### INSTRUCTIONS TO FOLLOW
Reproduce the data below exactly as written. Pictures do not belong in the copy.

### EXERCISE MATERIALS
>>>

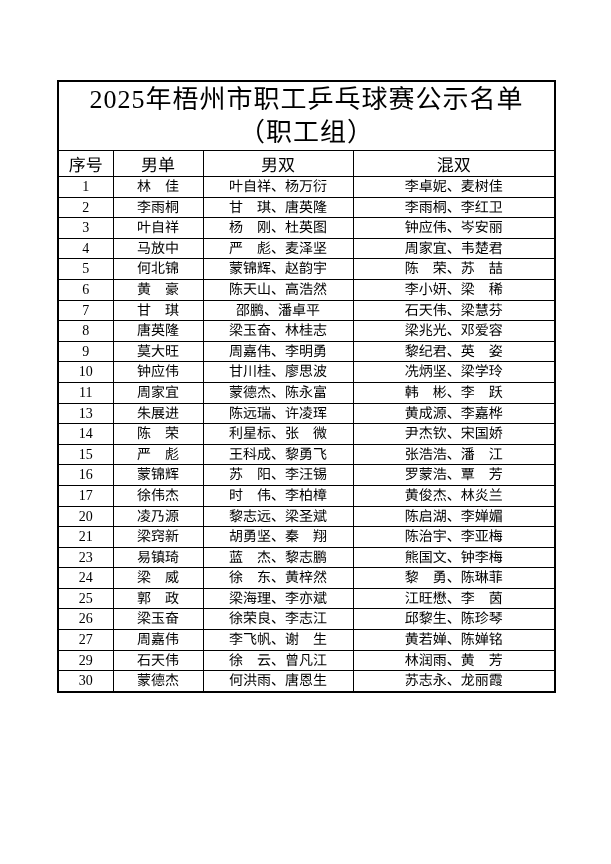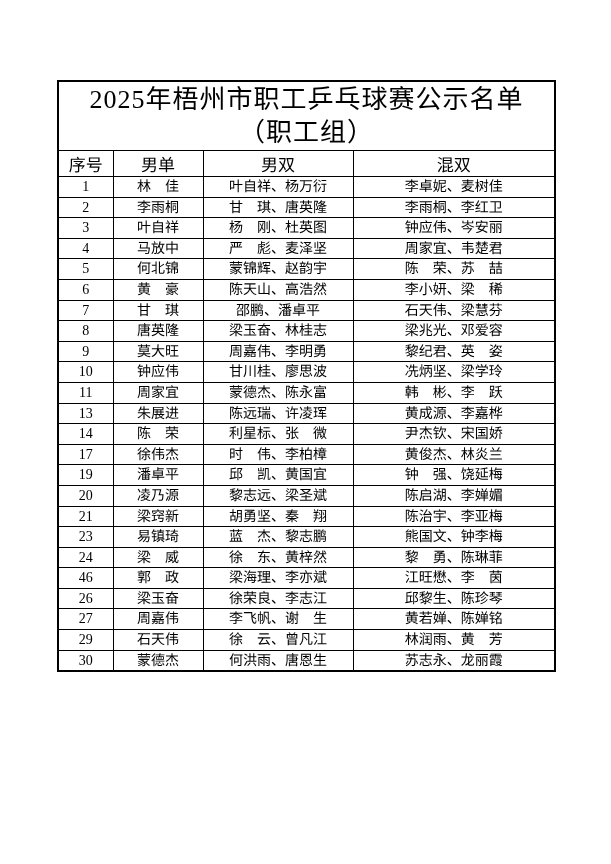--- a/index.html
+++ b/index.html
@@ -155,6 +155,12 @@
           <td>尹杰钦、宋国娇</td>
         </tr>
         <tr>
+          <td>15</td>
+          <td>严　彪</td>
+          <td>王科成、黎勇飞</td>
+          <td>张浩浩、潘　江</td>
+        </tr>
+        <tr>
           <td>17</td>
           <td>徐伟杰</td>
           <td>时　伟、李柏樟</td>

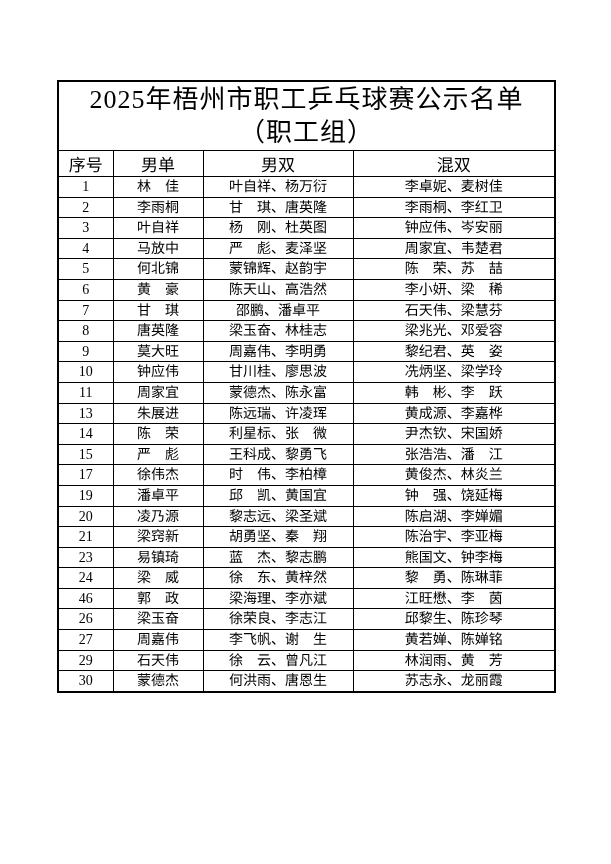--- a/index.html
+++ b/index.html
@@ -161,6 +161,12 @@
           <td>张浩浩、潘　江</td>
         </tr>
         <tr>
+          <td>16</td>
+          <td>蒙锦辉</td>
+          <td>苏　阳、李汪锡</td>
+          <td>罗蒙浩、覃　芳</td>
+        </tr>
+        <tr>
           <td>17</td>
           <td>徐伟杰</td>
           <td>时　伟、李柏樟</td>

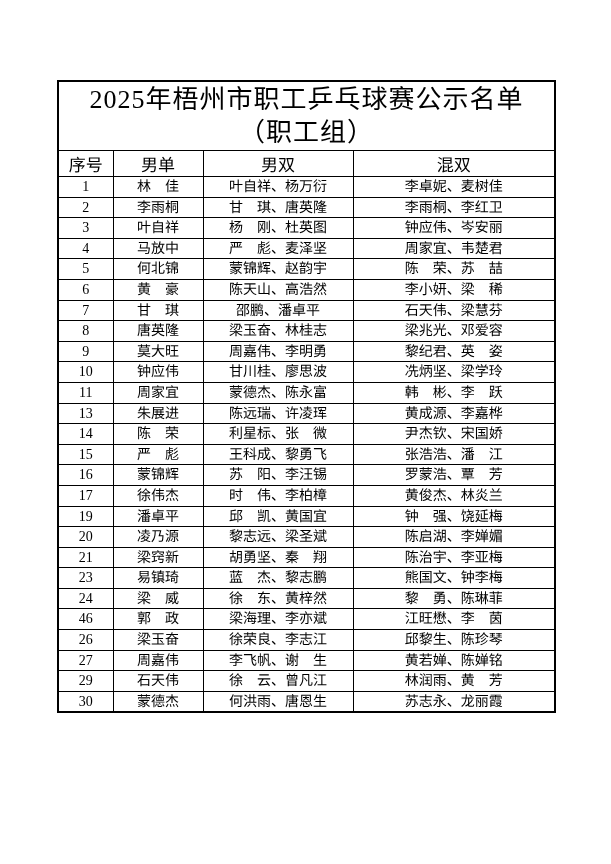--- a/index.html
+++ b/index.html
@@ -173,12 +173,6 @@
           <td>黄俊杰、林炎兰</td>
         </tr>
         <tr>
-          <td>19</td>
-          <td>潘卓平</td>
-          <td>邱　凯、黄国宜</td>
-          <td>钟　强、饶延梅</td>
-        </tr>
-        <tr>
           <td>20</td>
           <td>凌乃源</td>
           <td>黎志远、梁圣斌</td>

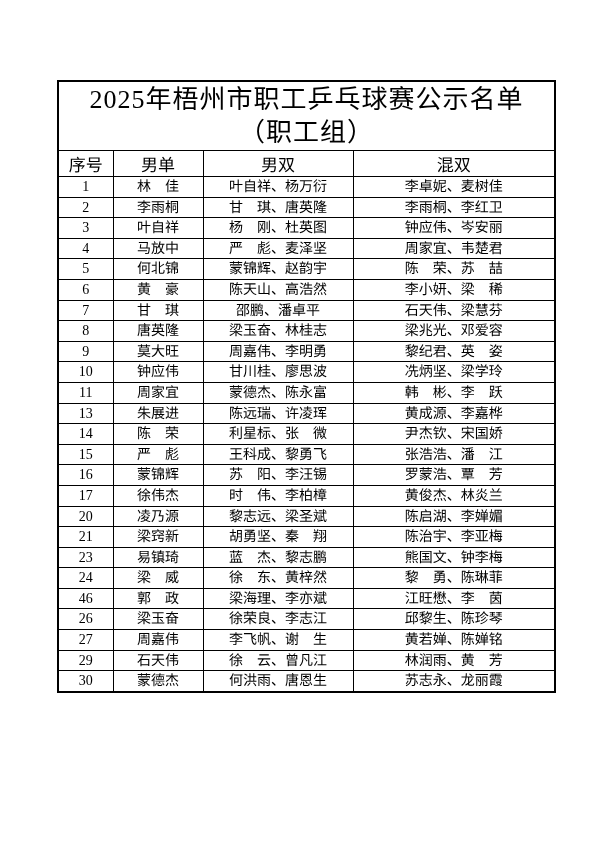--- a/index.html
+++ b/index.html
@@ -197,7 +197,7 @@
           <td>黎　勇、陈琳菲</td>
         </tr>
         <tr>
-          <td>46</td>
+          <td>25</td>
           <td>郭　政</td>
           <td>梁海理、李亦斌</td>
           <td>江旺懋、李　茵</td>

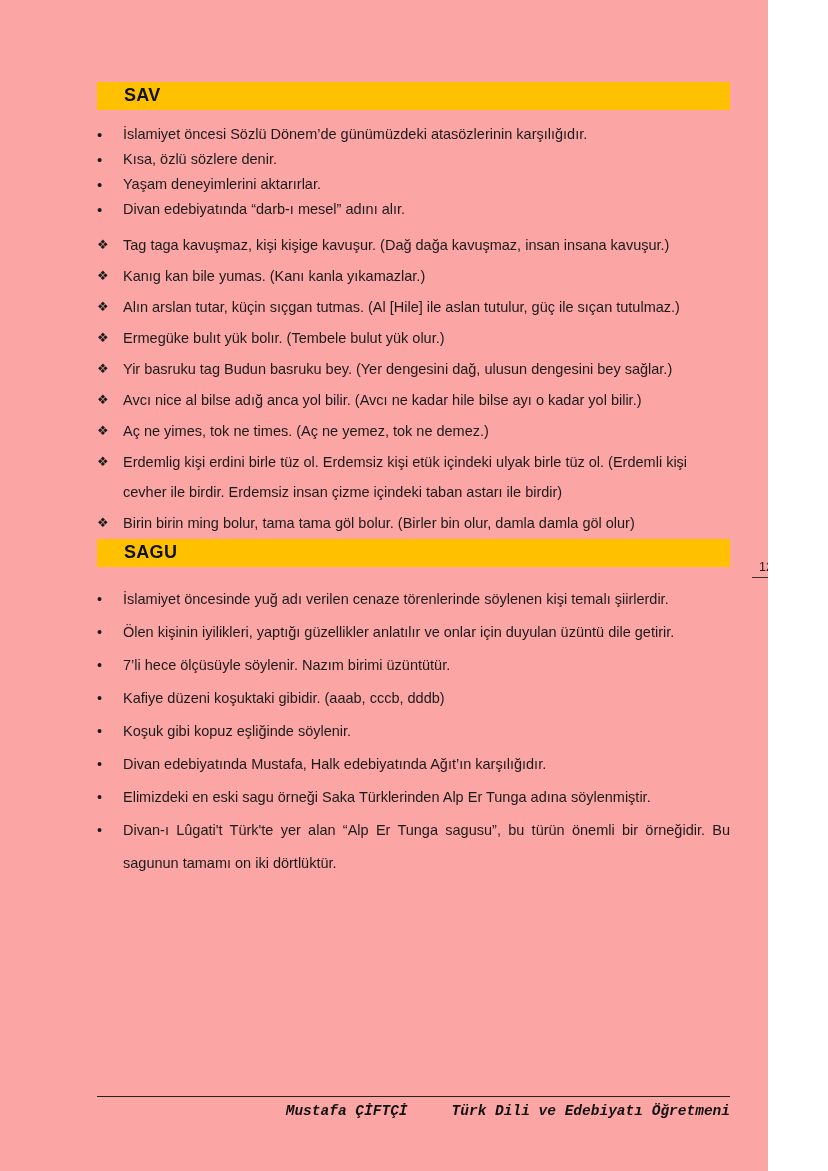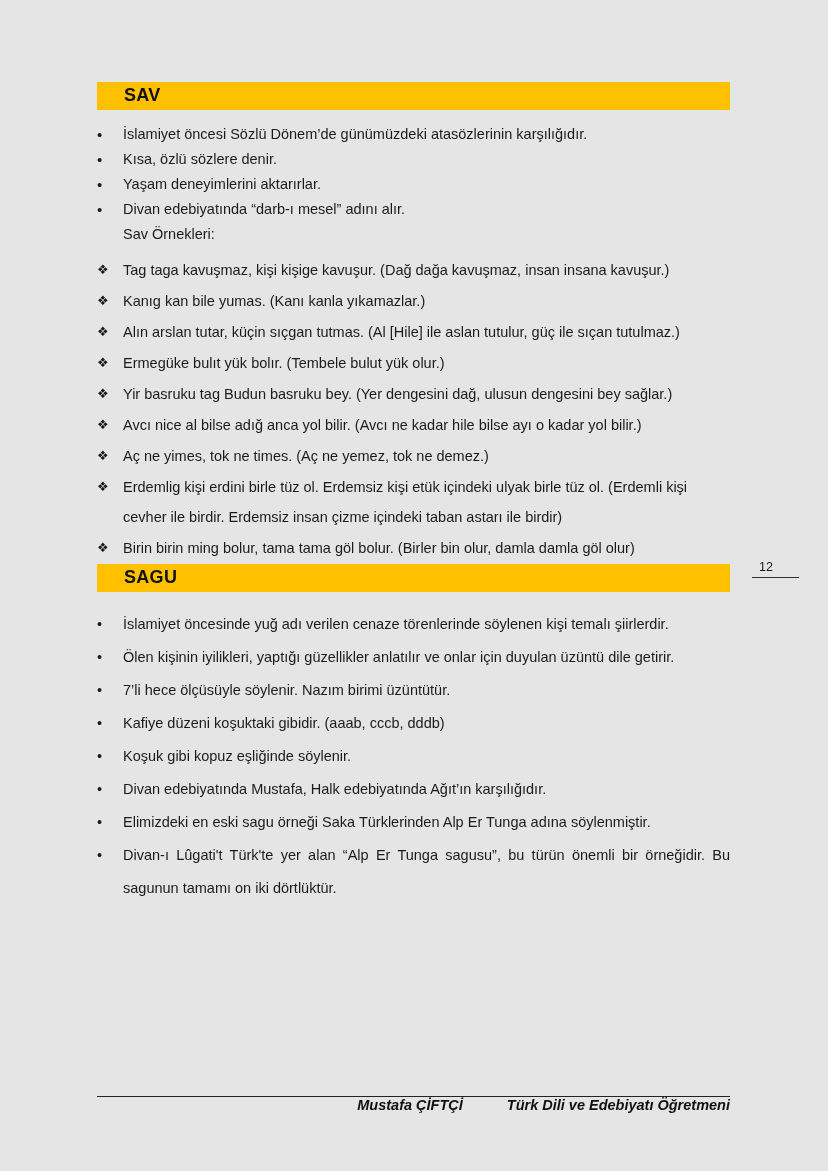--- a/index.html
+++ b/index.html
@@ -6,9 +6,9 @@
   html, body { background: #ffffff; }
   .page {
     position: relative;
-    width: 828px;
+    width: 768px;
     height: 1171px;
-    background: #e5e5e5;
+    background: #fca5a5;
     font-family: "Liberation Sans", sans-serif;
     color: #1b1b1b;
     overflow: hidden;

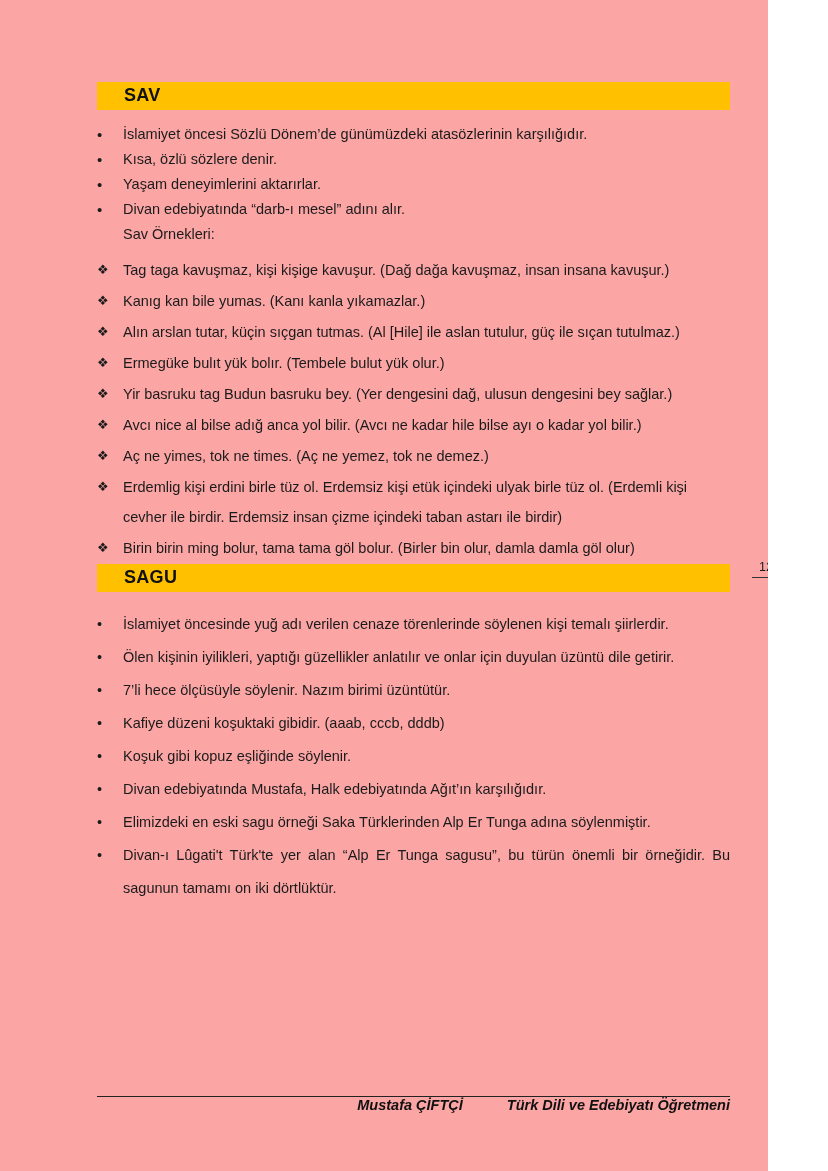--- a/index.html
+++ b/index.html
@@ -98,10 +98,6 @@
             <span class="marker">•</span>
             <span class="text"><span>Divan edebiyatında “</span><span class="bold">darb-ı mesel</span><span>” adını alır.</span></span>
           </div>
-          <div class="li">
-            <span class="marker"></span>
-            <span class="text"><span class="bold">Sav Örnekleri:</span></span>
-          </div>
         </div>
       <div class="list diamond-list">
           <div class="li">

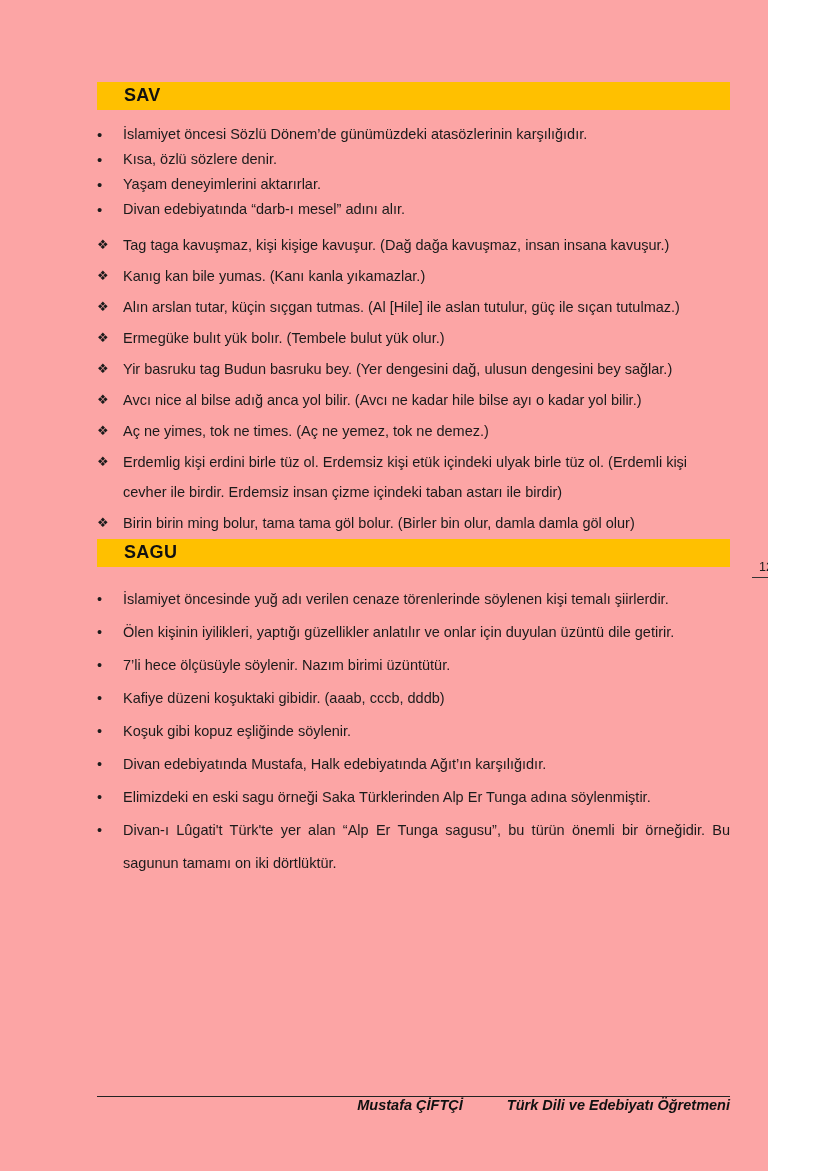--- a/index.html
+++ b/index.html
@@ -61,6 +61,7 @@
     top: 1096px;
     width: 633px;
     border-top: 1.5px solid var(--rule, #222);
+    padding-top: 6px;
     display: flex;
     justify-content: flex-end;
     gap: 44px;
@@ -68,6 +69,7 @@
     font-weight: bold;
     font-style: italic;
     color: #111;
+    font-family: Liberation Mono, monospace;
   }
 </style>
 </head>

<<<

### SOLUTION BELOW
--- a/index.html
+++ b/index.html
@@ -155,6 +155,12 @@
           <td>尹杰钦、宋国娇</td>
         </tr>
         <tr>
+          <td>15</td>
+          <td>严　彪</td>
+          <td>王科成、黎勇飞</td>
+          <td>张浩浩、潘　江</td>
+        </tr>
+        <tr>
           <td>17</td>
           <td>徐伟杰</td>
           <td>时　伟、李柏樟</td>

--- a/index.html
+++ b/index.html
@@ -161,6 +161,12 @@
           <td>张浩浩、潘　江</td>
         </tr>
         <tr>
+          <td>16</td>
+          <td>蒙锦辉</td>
+          <td>苏　阳、李汪锡</td>
+          <td>罗蒙浩、覃　芳</td>
+        </tr>
+        <tr>
           <td>17</td>
           <td>徐伟杰</td>
           <td>时　伟、李柏樟</td>

--- a/index.html
+++ b/index.html
@@ -173,12 +173,6 @@
           <td>黄俊杰、林炎兰</td>
         </tr>
         <tr>
-          <td>19</td>
-          <td>潘卓平</td>
-          <td>邱　凯、黄国宜</td>
-          <td>钟　强、饶延梅</td>
-        </tr>
-        <tr>
           <td>20</td>
           <td>凌乃源</td>
           <td>黎志远、梁圣斌</td>

--- a/index.html
+++ b/index.html
@@ -197,7 +197,7 @@
           <td>黎　勇、陈琳菲</td>
         </tr>
         <tr>
-          <td>46</td>
+          <td>25</td>
           <td>郭　政</td>
           <td>梁海理、李亦斌</td>
           <td>江旺懋、李　茵</td>

--- a/index.html
+++ b/index.html
@@ -6,9 +6,9 @@
   html, body { background: #ffffff; }
   .page {
     position: relative;
-    width: 828px;
+    width: 768px;
     height: 1171px;
-    background: #e5e5e5;
+    background: #fca5a5;
     font-family: "Liberation Sans", sans-serif;
     color: #1b1b1b;
     overflow: hidden;

--- a/index.html
+++ b/index.html
@@ -98,10 +98,6 @@
             <span class="marker">•</span>
             <span class="text"><span>Divan edebiyatında “</span><span class="bold">darb-ı mesel</span><span>” adını alır.</span></span>
           </div>
-          <div class="li">
-            <span class="marker"></span>
-            <span class="text"><span class="bold">Sav Örnekleri:</span></span>
-          </div>
         </div>
       <div class="list diamond-list">
           <div class="li">

--- a/index.html
+++ b/index.html
@@ -61,6 +61,7 @@
     top: 1096px;
     width: 633px;
     border-top: 1.5px solid var(--rule, #222);
+    padding-top: 6px;
     display: flex;
     justify-content: flex-end;
     gap: 44px;
@@ -68,6 +69,7 @@
     font-weight: bold;
     font-style: italic;
     color: #111;
+    font-family: Liberation Mono, monospace;
   }
 </style>
 </head>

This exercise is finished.